= Gong'an school =

The Gong'an school was a Chinese literary group that emerged at the turn of the 16th and 17th centuries around the brothers Yuan Hongdao, Yuan Zongdao, and Yuan Zhongdao.

Yuan Hongdao, Yuan Zongdao, and Yuan Zhongdao, and the writers who shared their views are collectively known as the "Gong'an school", named after their birthplace, Gong'an County in Huguang. In their theoretical essays on literature, the Yuan brothers rejected blind adherence to past authorities and the imitation of earlier works, which they believed stifled creativity. While they acknowledged the importance of studying the masters of previous centuries, they emphasized the expression of one’s natural feelings, individuality, and spontaneity—an outlook heavily influenced by the philosopher Li Zhi. The poetry of the Yuan brothers was generally conventional, as they drew upon middle Tang poetry (particularly that of Bai Juyi) and Song poetry (notably Su Shi), rather than the High Tang style favored by earlier generations such as the Earlier Seven Masters and the Latter Seven Masters of the Ming. This approach was also adopted by Wang Shizhen, who likewise took poets of the middle Tang and Song as his models. Although the Yuan brothers’ poetry was less influential than their literary criticism, their ideas gained widespread recognition in the first half of the seventeenth century, influencing poets such as Zhong Xing and Qian Qianyi. Their views also foreshadowed the hedonistic attitudes of the later Ming literary generation that followed them.

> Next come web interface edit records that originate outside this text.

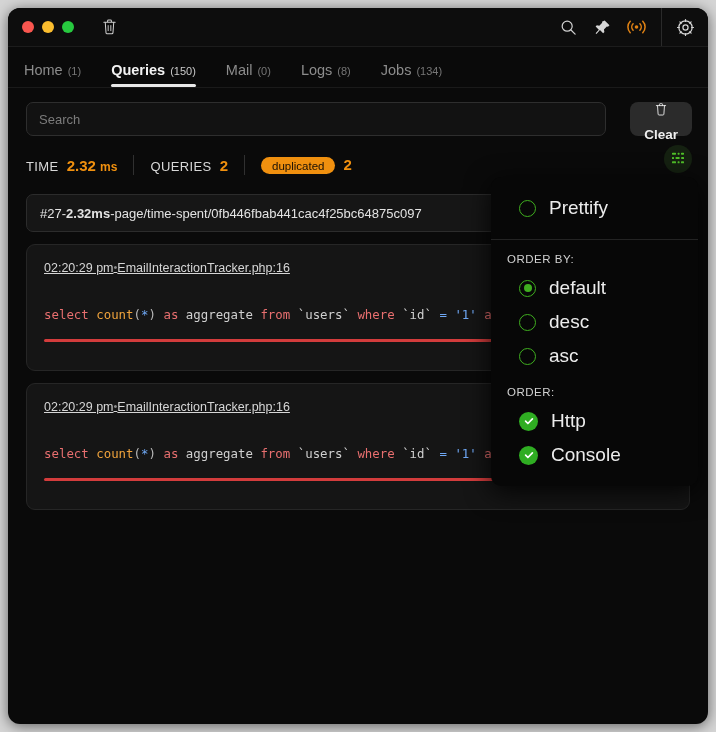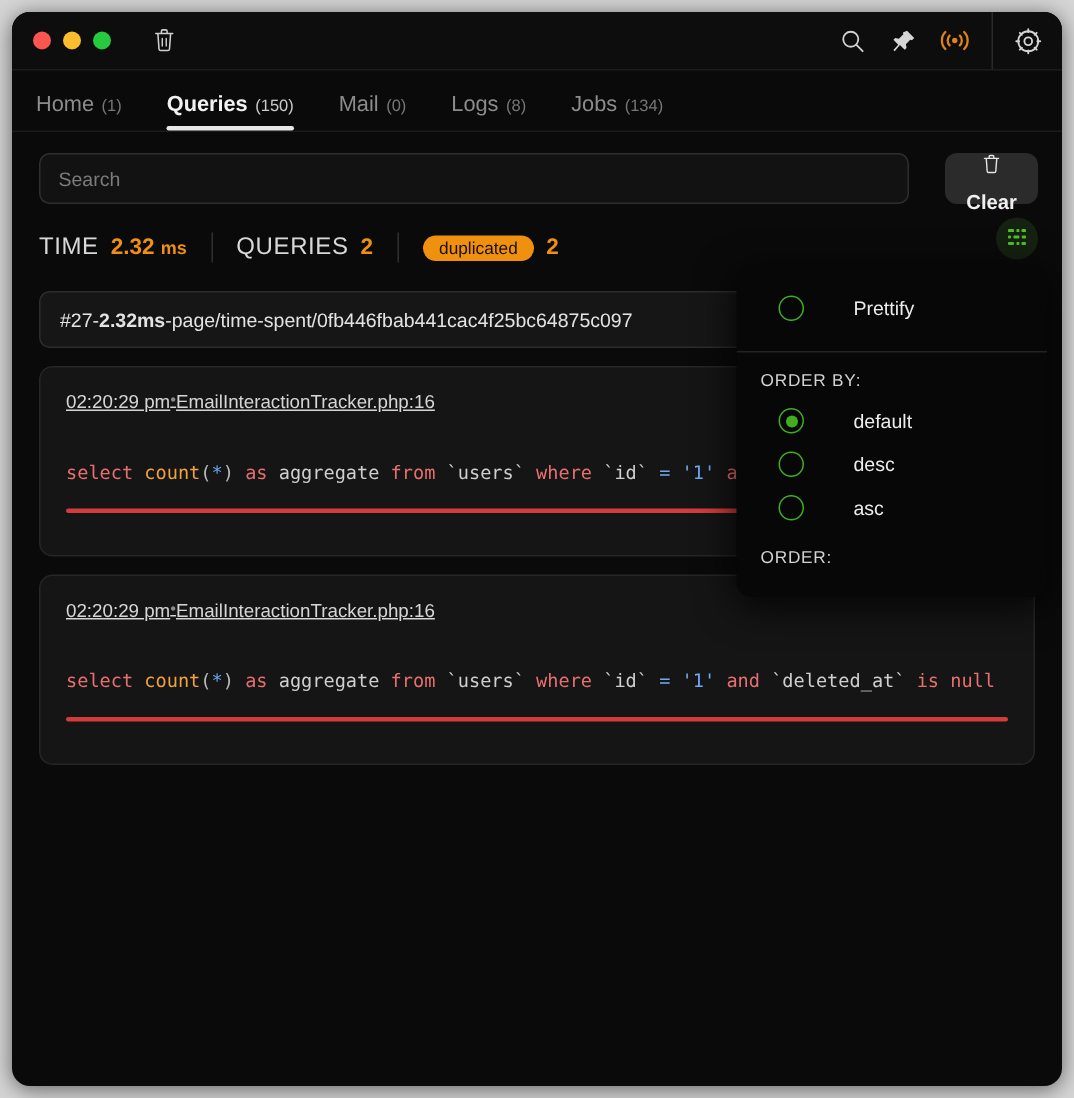--- a/index.html
+++ b/index.html
@@ -144,21 +144,21 @@
     padding: 8px 16px 10px 18px;
     position: relative;
     height: 30px;
   }
   .stat {
     display: flex;
     align-items: baseline;
     gap: 8px;
   }
   .stat-label {
-    font-size: 16px;
+    font-size: 13px;
     color: #d8d8d8;
     letter-spacing: 0.4px;
   }
   .stat-value {
     font-size: 15px;
     color: #f0900f;
     font-weight: bold;
   }
   .stat-value .unit { font-size: 12px; font-weight: bold; }
   .vsep {
@@ -272,23 +272,22 @@
     border-bottom: 1px solid #232323;
   }
   .dd-row {
     display: flex;
     align-items: center;
     gap: 13px;
     padding: 6px 16px 6px 28px;
     cursor: pointer;
   }
   .dd-row .dd-text {
-    font-size: 13px;
+    font-size: 19px;
     color: #ececec;
-    margin-left: 20px;
   }
   .dd-heading {
     font-size: 11.5px;
     color: #d2d2d2;
     letter-spacing: 0.5px;
     padding: 13px 16px 6px 16px;
   }
   .radio {
     width: 17px; height: 17px;
     border-radius: 50%;
@@ -476,16 +475,34 @@
             <span class="dd-text">desc</span>
           </div>
           <div class="dd-row">
             <span class="radio"></span>
             <span class="dd-text">asc</span>
           </div>
         </div>
     </div>
     <div>
       <div class="dd-heading">ORDER:</div>
+      <div id="origin-rows">
+          <div class="dd-row">
+            <span class="check">
+              <svg width="12" height="12" viewBox="0 0 12 12" fill="none">
+                <path d="M2.6 6.2l2.3 2.3 4.5-4.7" stroke="#ffffff" stroke-width="1.7" stroke-linecap="round" stroke-linejoin="round"></path>
+              </svg>
+            </span>
+            <span class="dd-text">Http</span>
+          </div>
+          <div class="dd-row">
+            <span class="check">
+              <svg width="12" height="12" viewBox="0 0 12 12" fill="none">
+                <path d="M2.6 6.2l2.3 2.3 4.5-4.7" stroke="#ffffff" stroke-width="1.7" stroke-linecap="round" stroke-linejoin="round"></path>
+              </svg>
+            </span>
+            <span class="dd-text">Console</span>
+          </div>
+        </div>
     </div>
   </div>
 
 </div>
 
 </body></html>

The Yuan brothers were known for their refined and widespread views, which they shared through the establishment and support of literary societies, a common practice among their literary peers. They blended elements of Confucianism, Buddhism, and Taoism, and delved into a diverse range of subjects such as flower arranging and the study of medicinal plants. They also recognized the value of drama and fiction as legitimate forms of literature. Yuan Hongdao, in particular, championed the use of colloquial language in literature, arguing that it too had the ability to convey moral truths. He did not place it on the same level as classical literature in terms of aesthetic value. The Yuan brothers' literary circle extended beyond the educated gentry and included professionals such as painters, writers, and calligraphers, as well as merchants, women with a passion for literature, and even courtesans. This diverse cultural scene would go on to play a significant role in shaping Ming literature in the following generation.